What the heck is that?


----------



## Lostin55 (Sep 21, 2013)

PaMike said:


> What the heck is that?


It's a wheel line.
Just imagine a pipe running from one end of a field to the other. This pipe is running through the hubs of a bunch of wheels evenly spaced. Those lines have sprinkled every so often for even coverage. In the middle is a motor and chain drive on one of these wheels. It has four wheels usually. You fire up the motor and it rolls the line forward, across the field. You stop it and turn the sprinklers back on.


----------



## azmike (Jan 4, 2015)

I have an Italian PTO pump (700-800gpm) that would work as "insurance" during dry times.


----------



## Vol (Jul 5, 2009)

azmike said:


> IMG_0693.JPG
> 
> 
> 
> ...


Tell me more.

Regards, Mike


----------



## Teslan (Aug 20, 2011)

We have a pump similar to that. Typically we used it with 3 inch sprinkler pipe to help corn to sprout. Which requiired moving the pipe string every 4-5 hours. Good times. Good tiimes. I've considered using it the last couple years to get hay to sprout, but thankfully it rained so it stays put in the shop


----------



## azmike (Jan 4, 2015)

Vol, I'll chat with partner/son about the pump. We got it in an equipment trade that included a lot of stuff! The guy we got it from irrigated out of a huge pond and did 50 acres or so.

The brand is Rovatti from Italy


----------



## Waterway64 (Dec 2, 2011)

I would recomend involving NRCS and getting professional help.
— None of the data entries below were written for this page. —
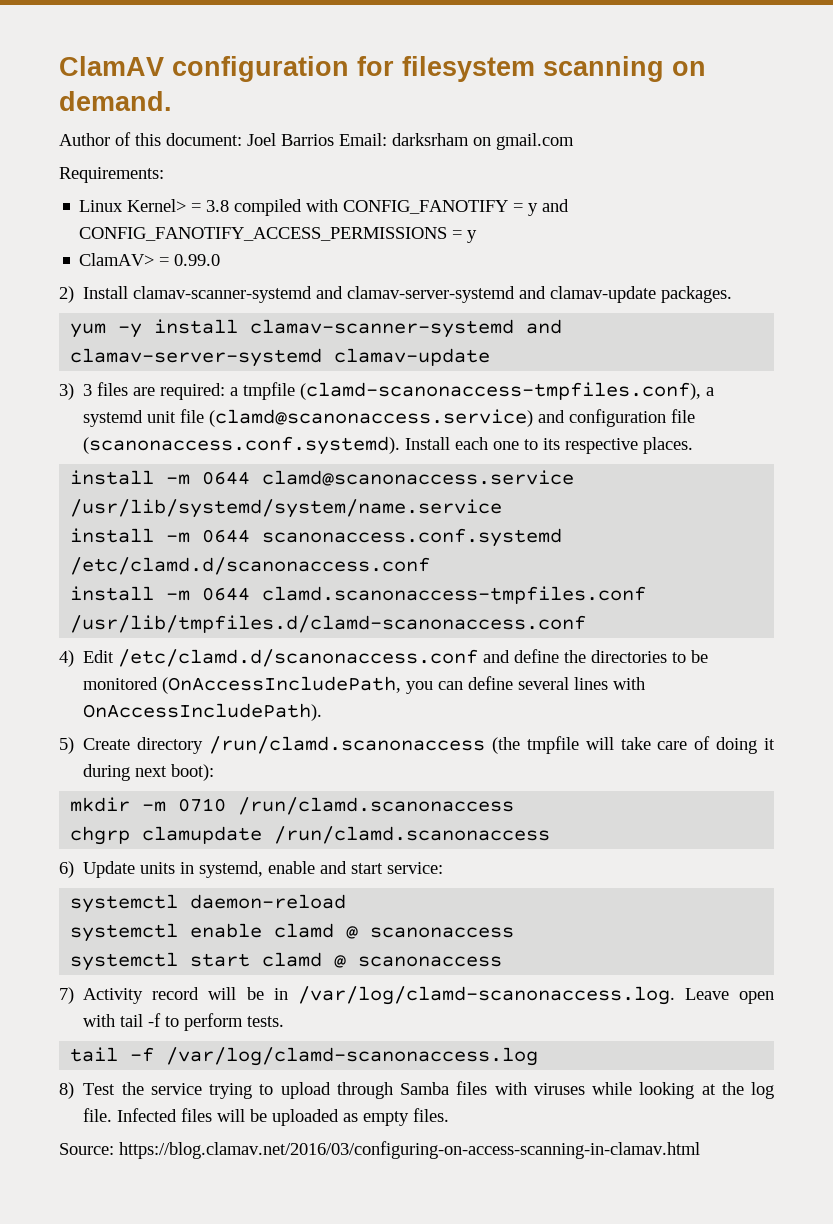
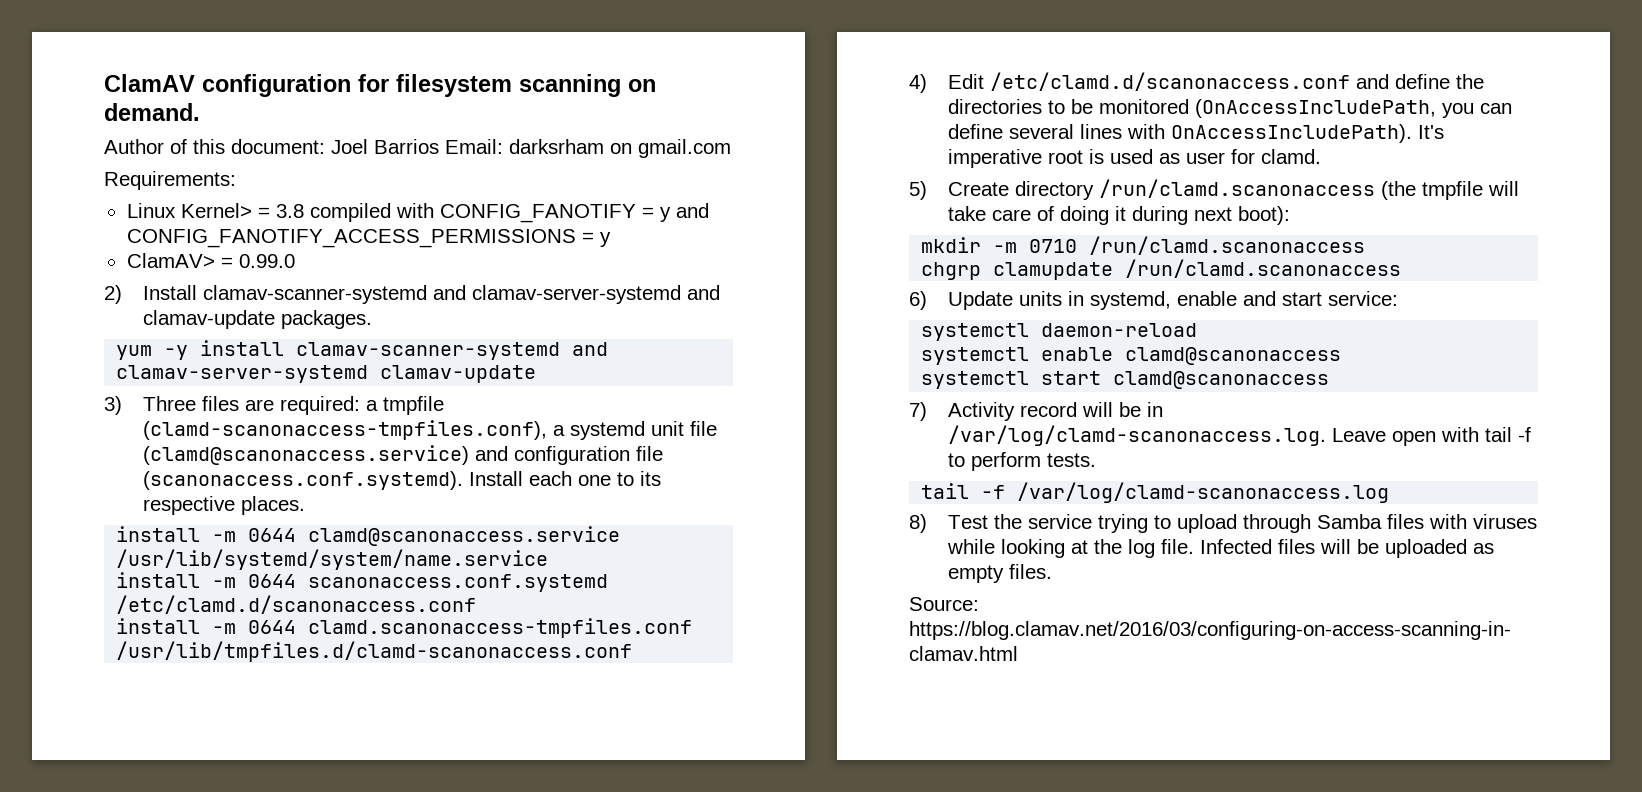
[83,384,93,396] 3 -> [143,396,197,411] Three
(323, 712) none -> [1418,125,1445,139] [948,149,1322,168] It's imperative root is used as user for clamd.
[274,923,515,939] clamd @ scanonaccess -> [1125,347,1342,365] clamd@scanonaccess
[262,952,503,968] clamd @ scanonaccess -> [1113,371,1330,389] clamd@scanonaccess

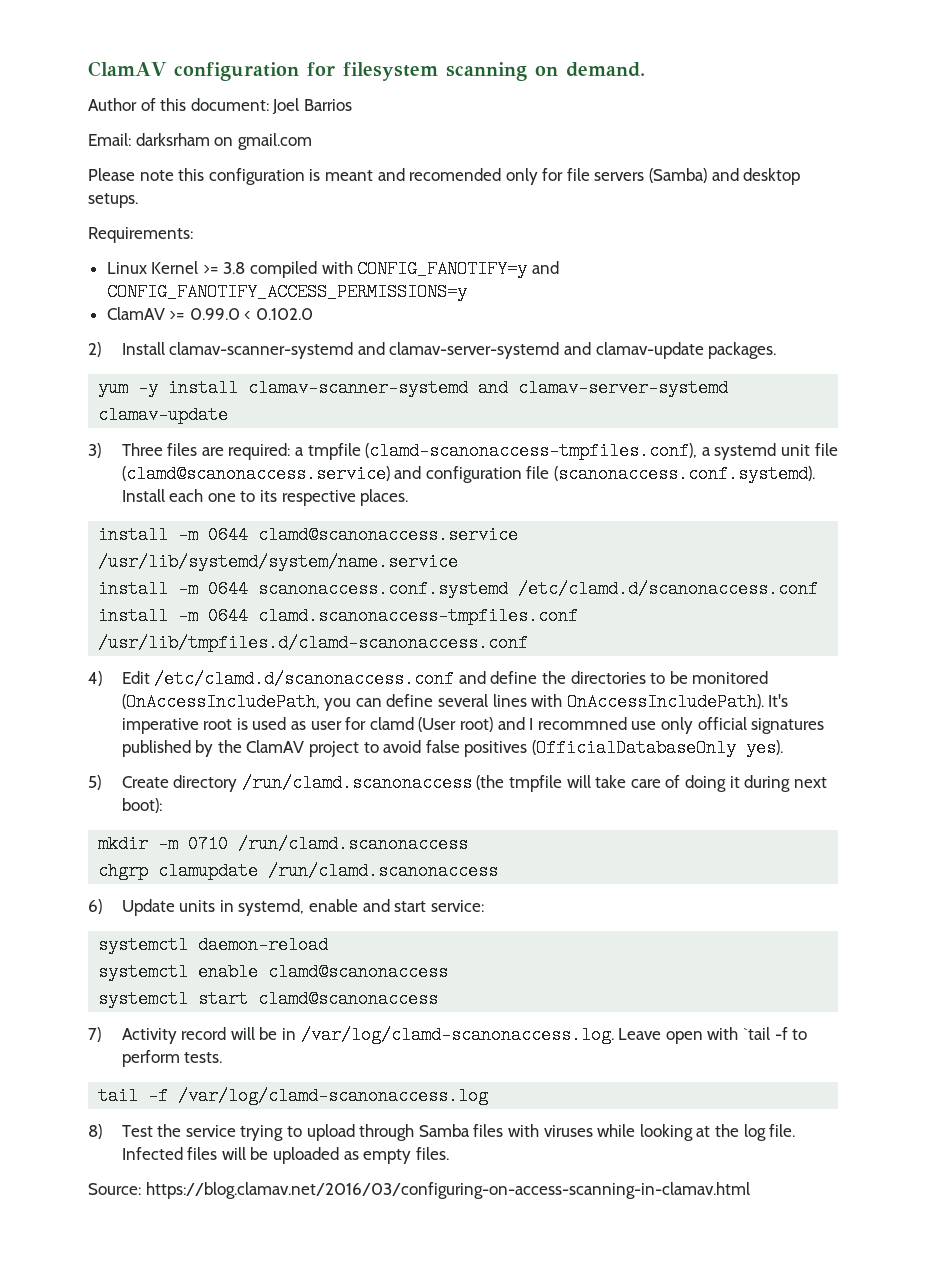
(439, 146) none -> (352, 105) //
(731, 148) none -> [88,168,801,185] [88,193,138,208] // Please note this configuration is meant and recomended only for file servers (Samba) and desktop setups.
[180,203,270,218] Kernel> = -> [151,261,219,274] Kernel >=
[439,203,709,223] [126,229,611,248] [126,253,233,268] CONFIG_FANOTIFY = y and CONFIG_FANOTIFY_ACCESS_PERMISSIONS = y // ClamAV> = -> [357,260,559,278] [106,283,467,301] [106,307,186,320] CONFIG_FANOTIFY=y and CONFIG_FANOTIFY_ACCESS_PERMISSIONS=y // ClamAV >=
(295, 261) none -> [244,308,314,320] < 0.102.0
[1261,149,1322,164] clamd. -> [369,717,825,734] [121,739,783,757] clamd (User root) and I recommned use only official signatures published by the ClamAV project to avoid false positives (OfficialDatabaseOnly yes).
[1485,427,1513,442] tail -> [742,1027,770,1040] `tail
I irrigate every acre I have. Over 45 years I have changed this place around two or three times which is expensive. NRCS can help you plan a functional working system and possibly help with cost of that system. I am preparing to put in a pivot this spring and they are doing both for me.


----------



## PaMike (Dec 7, 2013)

Vol, I had been thinking along the same lines as you were. Most of the trailer pumps, and PTO pumps put out LOTS of water...that can be good and bad. The smaller "trash" or portable pumps put out a smaller GPM(which you might be needing) but not enough pressure.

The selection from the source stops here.